Le 21 novembre 1995, un accord conclu sur la base étatsunienne de Dayton (Ohio) mettait fin à la guerre en Bosnie-Herzégovine. Vingt ans plus tard, si le pays a quasiment disparu des écrans des téléviseurs, il continue à vivoter dans le moule de l’accord, officiellement signé le 14 décembre à Paris.
Dessin par Chapatte
Une des particularités de l’accord de Dayton est qu’il n’a pas été signé par les trois factions qui se sont âprement combattues pendant trois années et demie. Si le président internationalement reconnu du pays, le Bosniaque Alija Izetbegovic, l’a bien signé au nom de sa communauté, les factions serbe et croate bosniennes (1) ont été représentées par les présidents de deux pays voisins, certes impliqués dans le conflit, le Serbe Slobodan Miloševic et le Croate Franjo Tudjman.

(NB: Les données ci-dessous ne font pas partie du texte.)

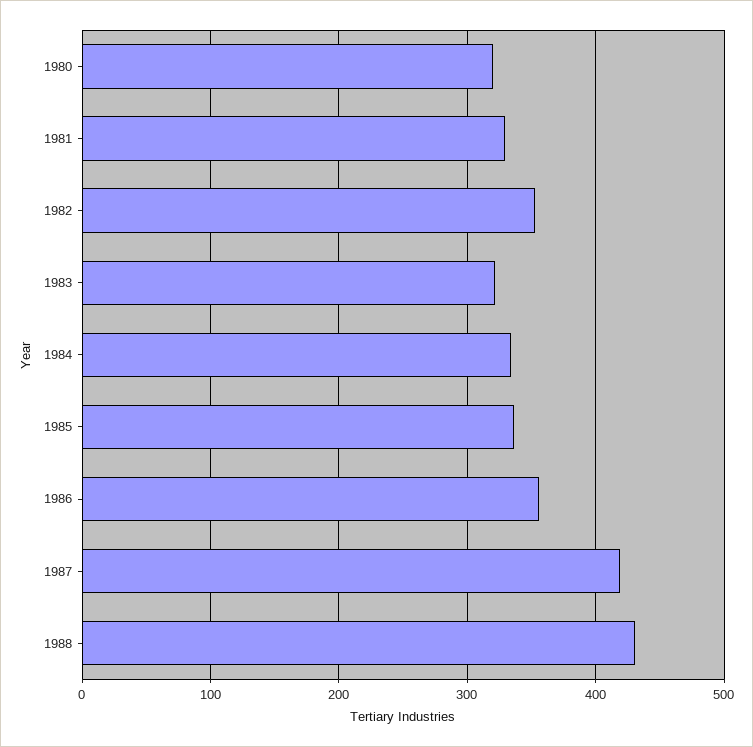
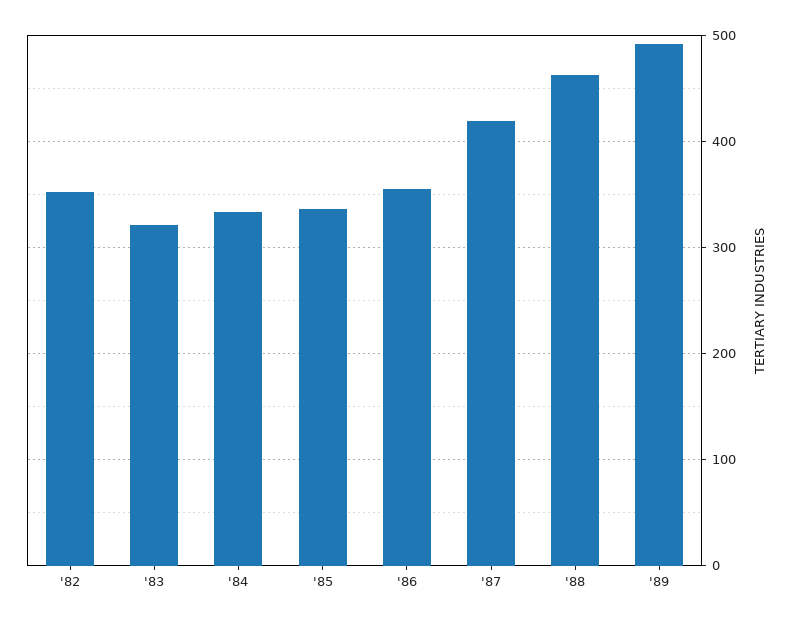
1980: 320 -> none
1981: 330 -> none
1988: 430 -> 460
'89: none -> 490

Tous les trois sont morts au cours des années suivantes, mais seul Miloševic a été inquiété de son vivant par le Tribunal pénal international (TPI) mis en place par l’ONU pour juger les criminels de guerre d’ex-Yougoslavie : renversé en 2000, extradé l’année suivante, il est mort en détention en 2006. Par contre, il fallut attendre leur décès, respectivement en 1999 et 2003, pour que le même tribunal annonce que Tudjman et Izetbegovic étaient sur le point d’être inculpés. Parmi les autres invités de marque du TPI figurent Radovan Karadžić et Ratko Mladi, anciens chefs politique et militaire des Serbes bosniens, actuellement en jugement, après des années de cavale.
L’accord de Dayton a transformé la Bosnie-Herzégovine, république centrale de l’ex-Yougoslavie, en une sorte de confédération de deux entités (2) : une « fédération » croato-musulmane et une « république » serbe (Republika Srpska, RS), largement autonomes. Parmi les compétences laissées à l’autorité centrale, basée à Sarajevo, figurent notamment la politique étrangère et une armée nationale formée, après un solide dégraissage, à partir des trois armées qui s’étaient combattues pendant la guerre.

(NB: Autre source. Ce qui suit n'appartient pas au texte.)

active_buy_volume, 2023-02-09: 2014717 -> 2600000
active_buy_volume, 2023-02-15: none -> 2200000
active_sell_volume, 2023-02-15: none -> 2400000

Un conseil des ministres et une présidence collégiale – obligatoirement formée d’un Bosniaque, d’un Serbe et d’un Croate – complètent les attributs de la souveraineté bosnienne. Mais une grande partie des compétences revient aux deux entités, dont la coopération demeure minimale et empreinte d’une profonde méfiance. Le problème se complique encore avec la « fédération », elle-même divisée en dix « cantons », attribués soit aux Bosniaques, soit aux Croates.

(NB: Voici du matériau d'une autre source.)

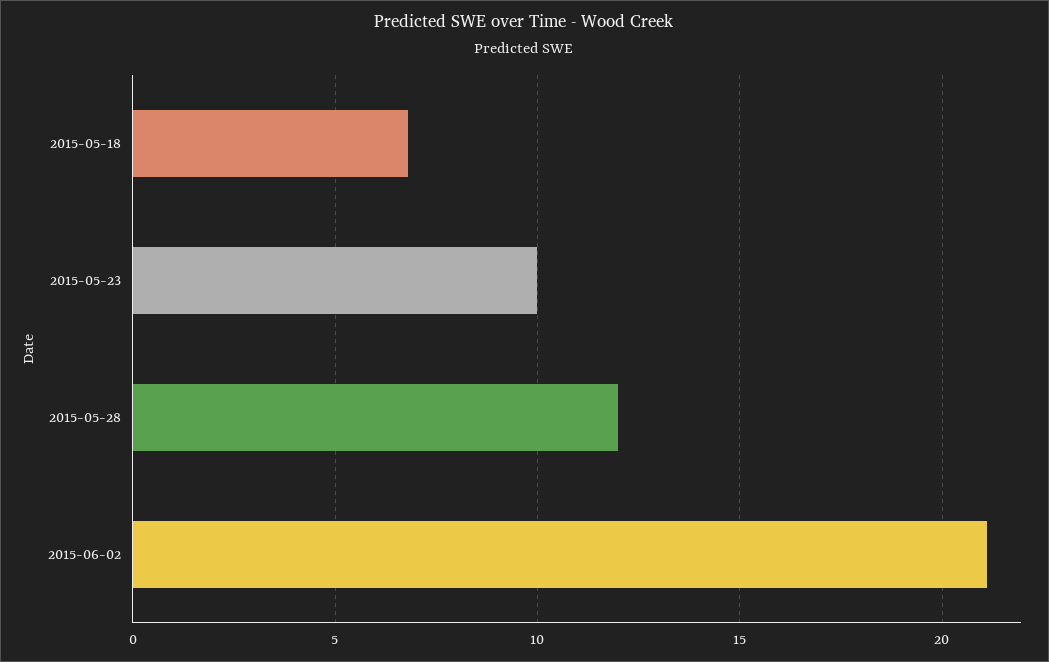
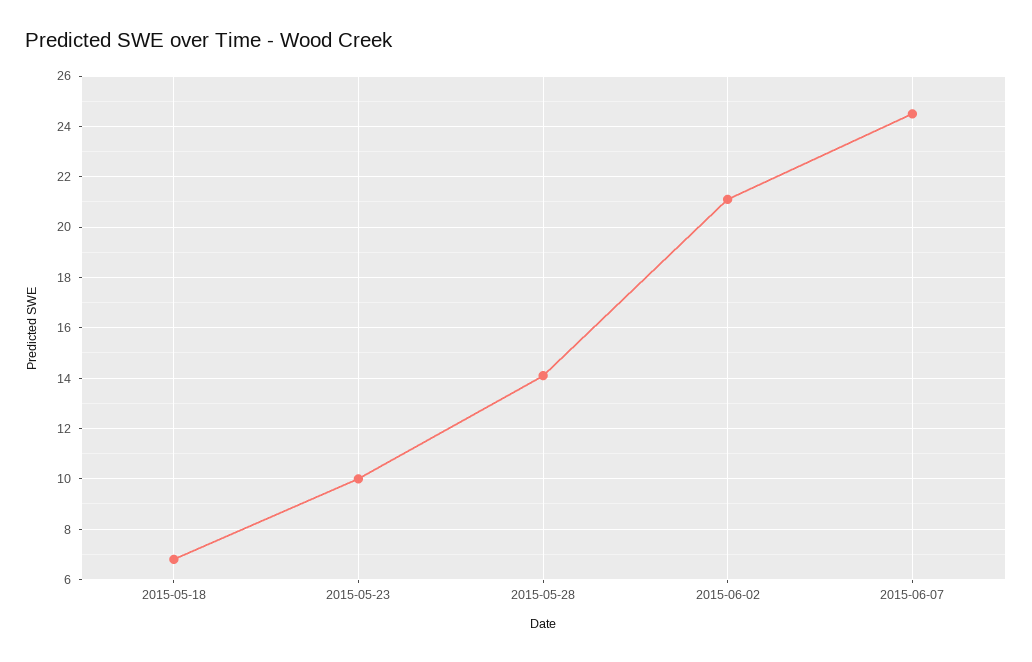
2015-05-28: 12 -> 14
2015-06-07: none -> 24.5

En outre, un « Haut Représentant international », prévu par Dayton, peut imposer des lois et démettre des responsables élus, ce qu’il fit abondamment jusqu’il y a une dizaine d’années, allant jusqu’à destituer un président de la RS. Enfin, une force armée de l’Union européenne, EUFOR Althea, assure une présence militaire internationale dans le pays. Actuellement forte de 600 hommes, elle a une fonction essentiellement symbolique, loin des 55.000 soldats de l’OTAN déployés immédiatement après la guerre.
Malgré les milliards d’aide internationale déversés surtout dans l’immédiat après-guerre, l’économie bosnienne n’a jamais décollé. Par exemple, l’usine VW de Sarajevo, qui employait des milliers de travailleurs avant la guerre, a repris quelques activités en 1998, mais a définitivement fermé ses portes dix ans plus tard.
Ceci est essentiellement dû à une transition manquée entre le socialisme autogestionnaire yougoslave d’avant-guerre et le modèle capitaliste imposé par la communauté internationale. En outre, l’économie bosnienne était profondément intégrée à celle de la Yougoslavie, que ce soit au niveau de la production ou des débouchés, ce qui n’est que très partiellement le cas aujourd’hui, bien que la Croatie et la Serbie demeurent deux des principaux partenaires commerciaux du pays.
Ceci explique les catastrophiques indicateurs socio-économiques du pays : troisième pays d’Europe ayant le plus mauvais index du développement humain du PNUD, surpassé uniquement par la Moldavie et l’Albanie (3) ; taux de chômage dépassant les 43 % de la population active, soit le troisième plus important, mais au niveau mondial cette fois, uniquement dépassé par Djibouti et la RD Congo (4). Dans ce contexte, de nombreux Bosniens ne survivent qu’en ayant recours aux petits jobs de l’économie grise ou grâce aux sommes envoyées par les centaines de milliers d’entre eux établis en Europe occidentale et en Amérique du Nord depuis la guerre. Cet exode n’a nullement cessé, affectant maintenant surtout les jeunes diplômés.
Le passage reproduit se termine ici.